The electrical systems in the trailer have for the most part performed very well. It comes equipped with plenty of light fixtures in all areas and a decent quantity of AC outlets.

Our Cougar came equipped with remote operation of the slide room, security flood light, front power landing jacks and power awning. The wireless remote works well and has never given us any grief. I must admit though it was kind of a novelty for me and rarely use it. I prefer the manual controls.

The WFCO WF-8955 converter does a good job of charging the battery bank. No problems with any breakers or fuses in the unit. The fan can sometimes be a bit annoying in a quiet trailer and once in a while will surge if the load is just right.

The original TV failed in the first week but our dealer Greg’s RV in Duncan, B.C. told us to go buy a new one and give them the bill. We purchased a nice 32” Samsung HDTV and it works great on the roof top antenna and campground cable systems.

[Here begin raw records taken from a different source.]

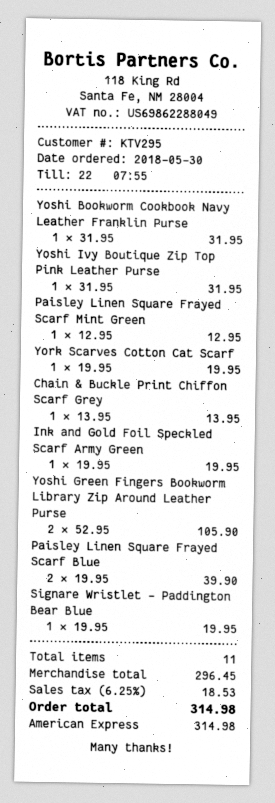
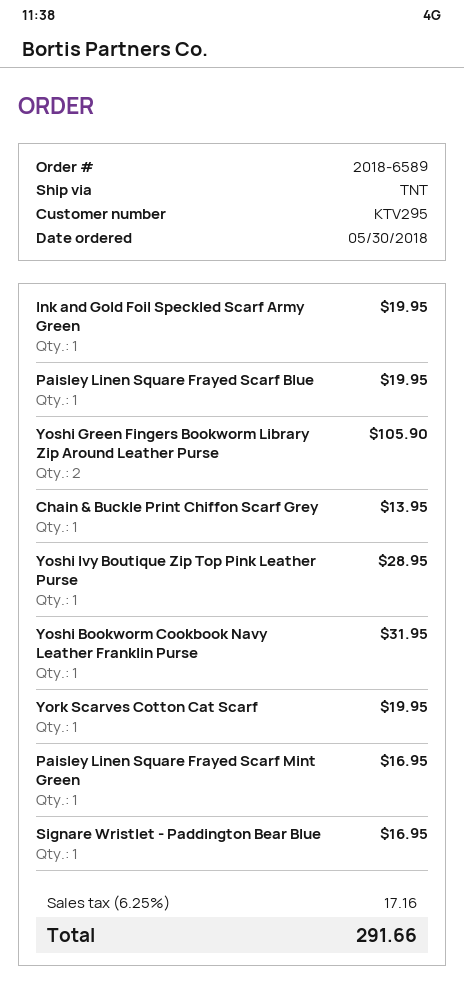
Yoshi Ivy Boutique Zip Top Pink Leather Purse: 1 for 31.95 -> 1 for 28.95
Paisley Linen Square Frayed Scarf Mint Green: 1 for 12.95 -> 1 for 16.95
Paisley Linen Square Frayed Scarf Blue: 2 for 39.90 -> 1 for 19.95
Signare Wristlet - Paddington Bear Blue: 1 for 19.95 -> 1 for 16.95
tax: 6.25% = 18.53 -> 6.25% = 17.16
total: 314.98 -> 291.66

The Jensen AWM970 DVD/Stereo Receiver Works great and we really enjoy the weather-proof outside speakers.

The only electrical failure besides the TV was the inline fuse for the front power jacks would intermittently blow. Finally I installed an automotive resettable fuse and solved the problem.

Other annoyances are the cheap, noisy bathroom fan and no AC outlets in the slide room.

My video clip showing front loading  jacks problem


· No failures in 12V or AC systems, except power jack fuse

· Plenty of lighting

· Converter operates well

· TV and Antenna work great

· Stereo System works well and sounds great

· Has 8 speakers including 2 outside weather proof speakers

· Wireless remote for landing jacks, awning, light and slide


· No AC outlet in slide room area

· Bathroom fan is cheap quality and noisy

· Front power jacks intermittently blow fuse

· Converter fan noise sometimes irritating

Heating System

The Suburban furnace itself has performed well with no break downs or major issues. I’m pleased that we have been able to RV in below freezing conditions many times with no freeze ups in the plumbing systems. The unit heats very well in the main living area and provides a small duct to the underbelly area for water and waste tank heating. However there are a number of problems with the heating system.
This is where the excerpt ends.